**SUPPLIED DATA**
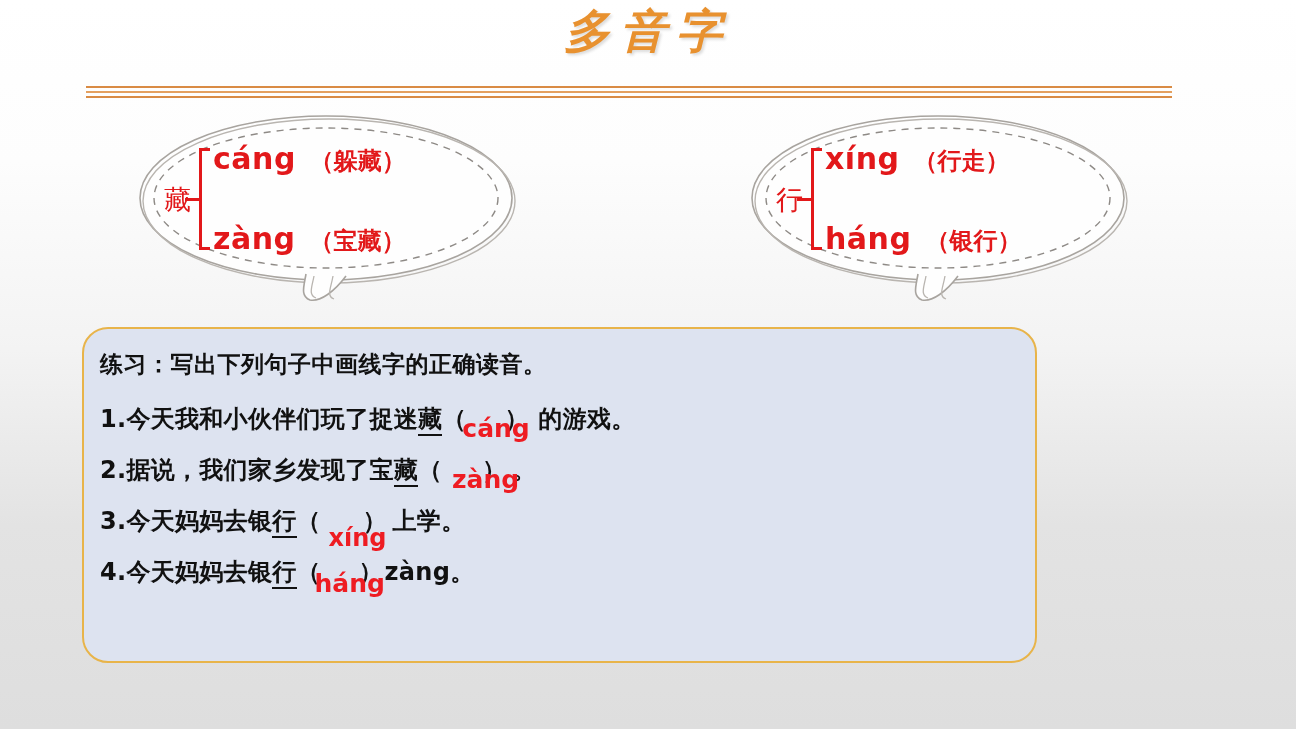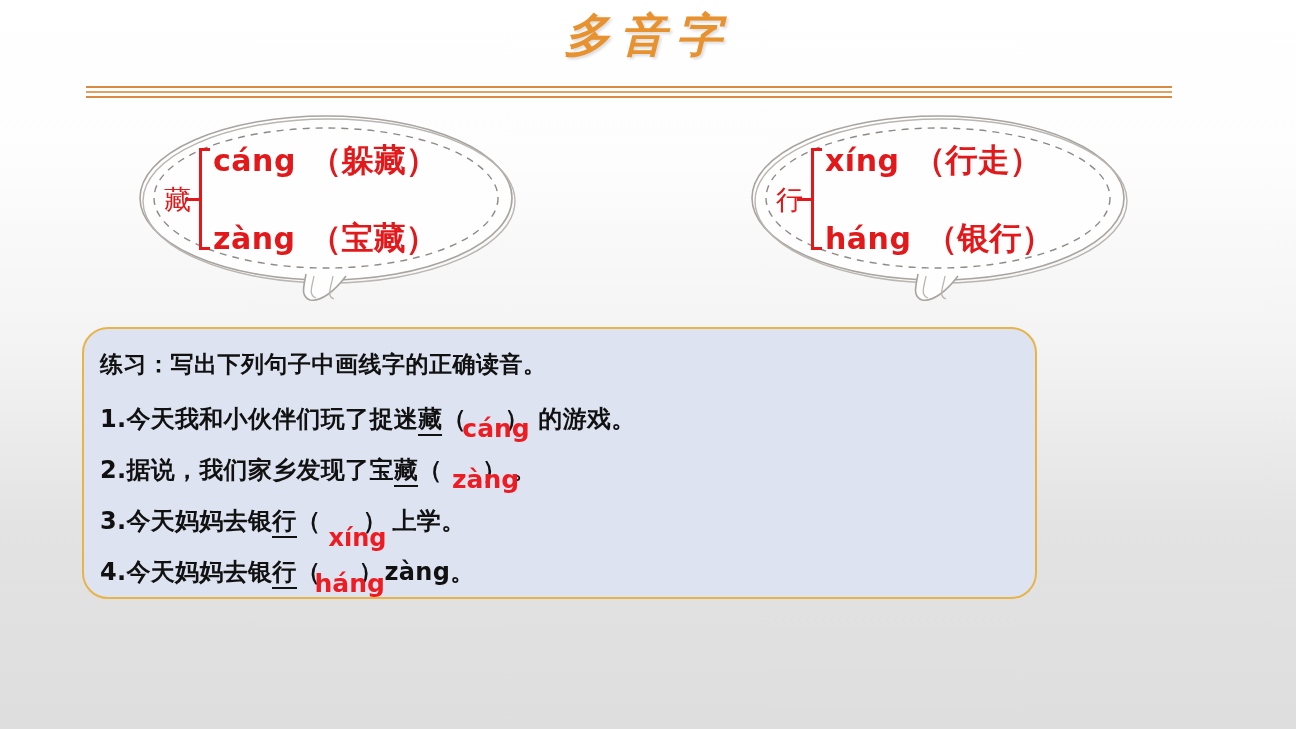"多音字" #title { font-family: Liberation Sans, sans-serif -> Liberation Mono, monospace }
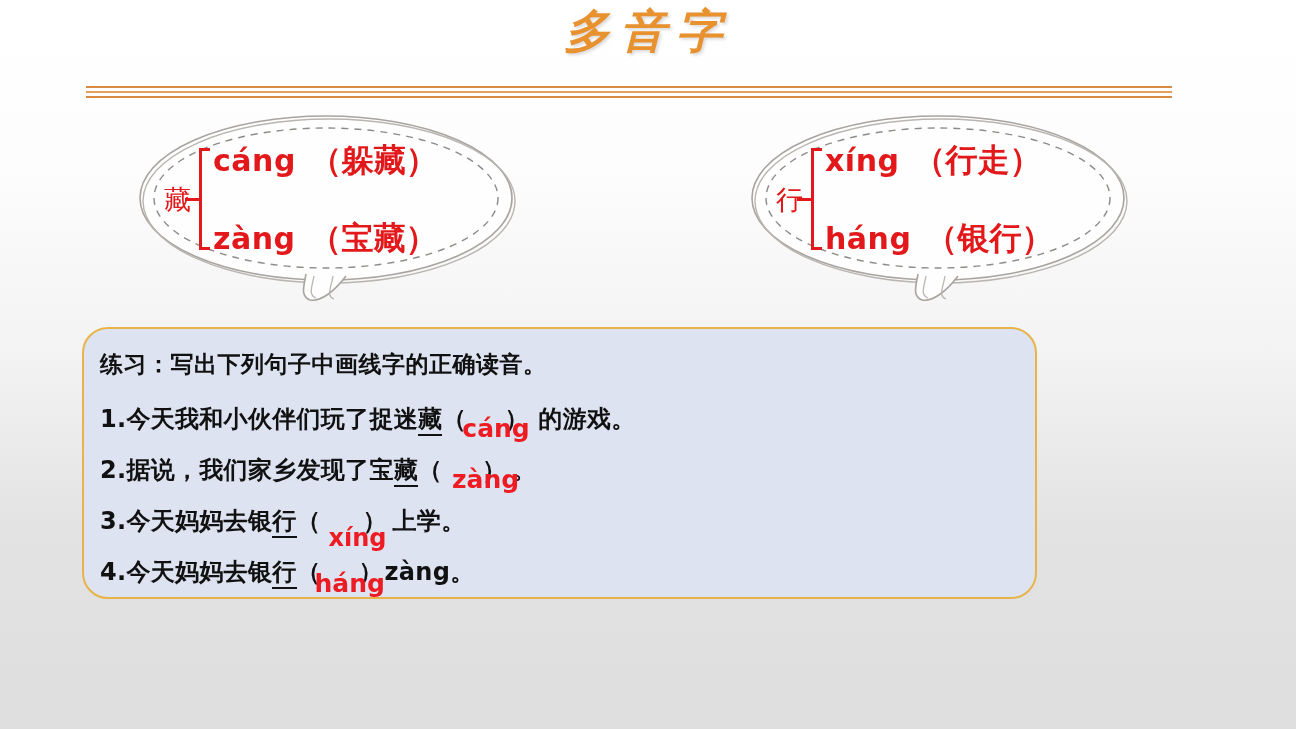"（躲藏）" .gloss { font-size: 32px -> 24px }
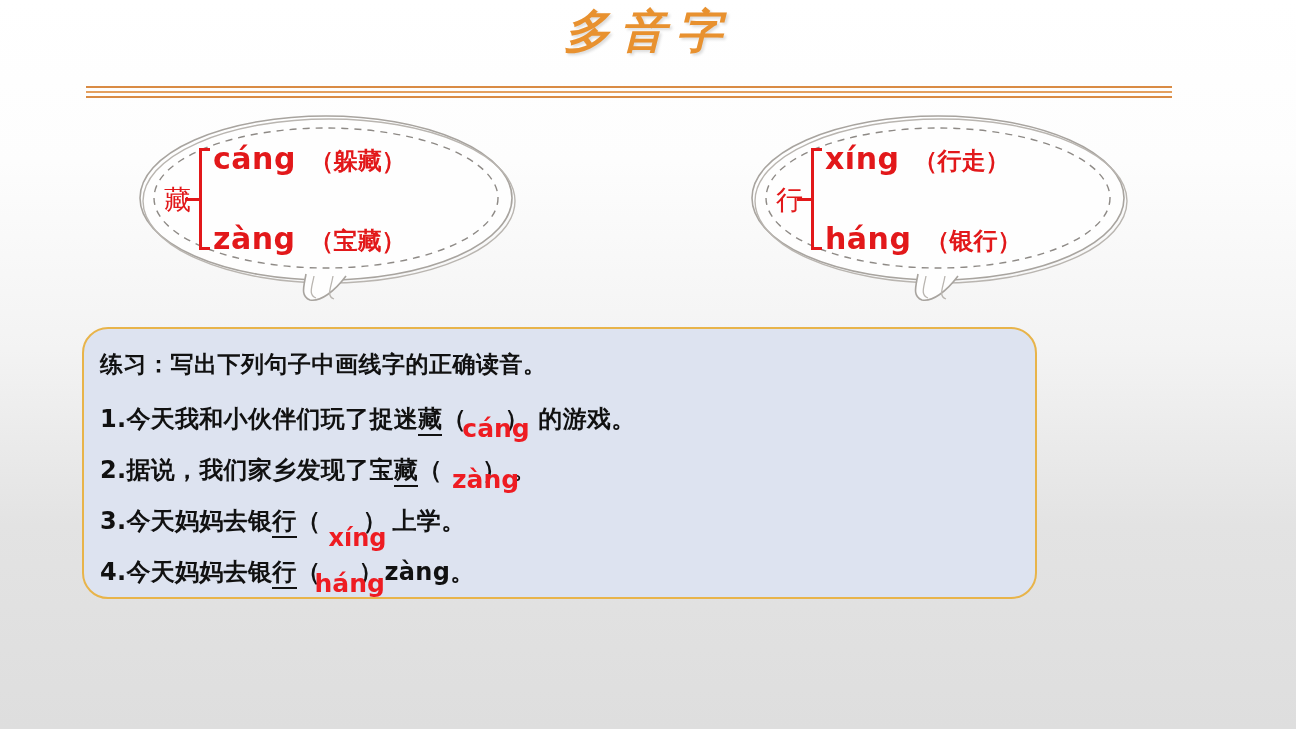"练习：写出下列句子中画线字的正确读音。" #panel { height: 272px -> 336px }
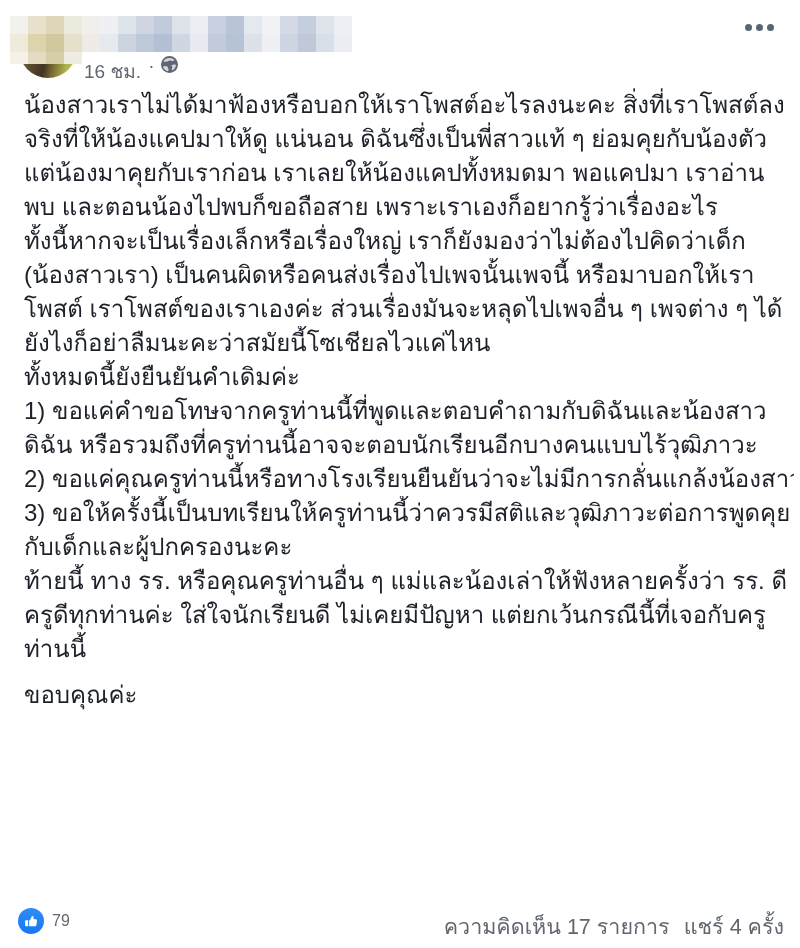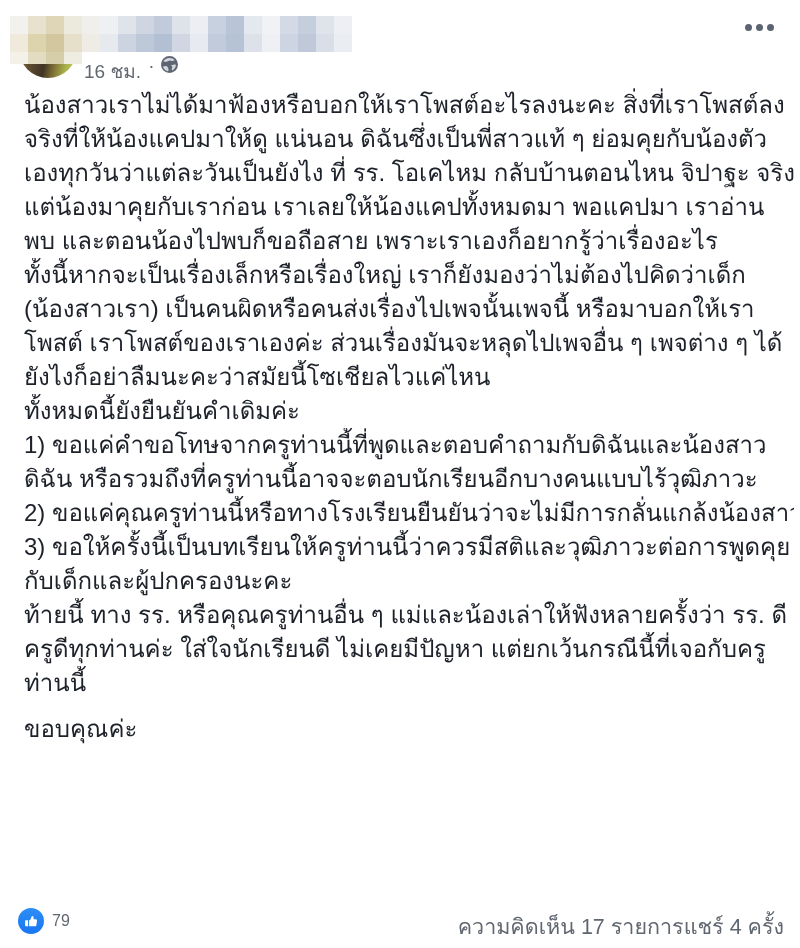"เองทุกวันว่าแต่ละวันเป็นยังไง ที่ รร." div.text-line { html: <div>เองทุกวันว่าแต่ละวันเป็นยังไง ที่ รร. โอเคไหม กลับบ้านตอนไหน จิปาฐะ จริง</div> -> none }
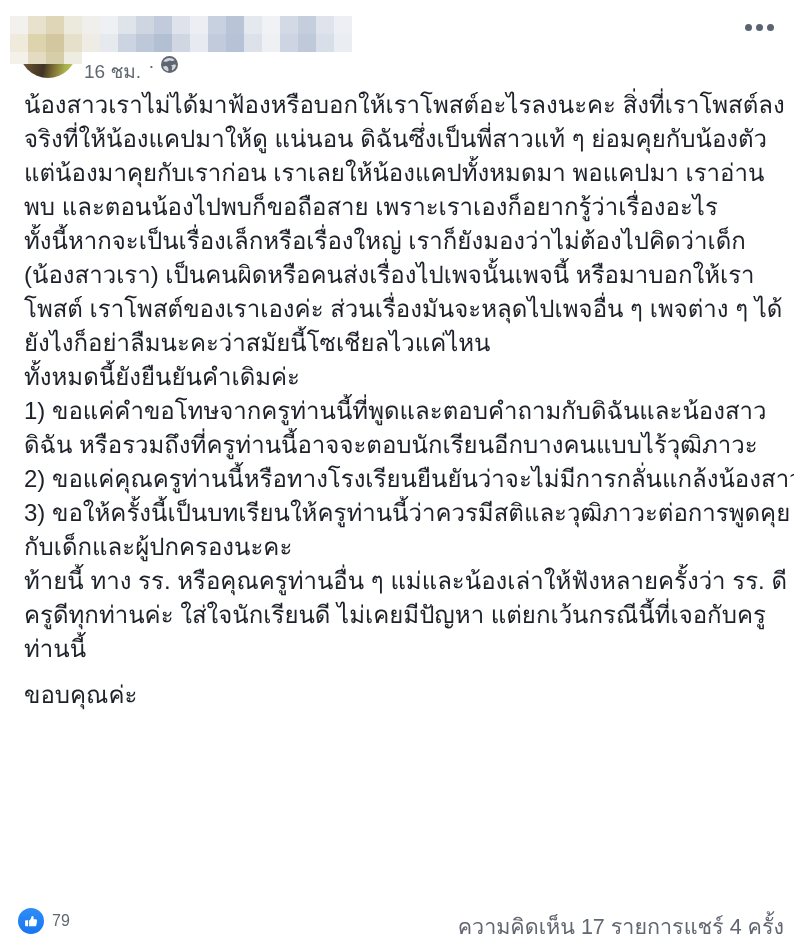"ความคิดเห็น 17 รายการ" .meta-group { gap: none -> 14px }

**THE PROBLEM**
Transcribe, word for word, only the material from its opening line through the line containing "height: 272px ->", both ends included, and omit the pictures.

**ANSWER TO THE PROBLEM**
"多音字" #title { font-family: Liberation Sans, sans-serif -> Liberation Mono, monospace }
"（躲藏）" .gloss { font-size: 32px -> 24px }
"练习：写出下列句子中画线字的正确读音。" #panel { height: 272px -> 336px }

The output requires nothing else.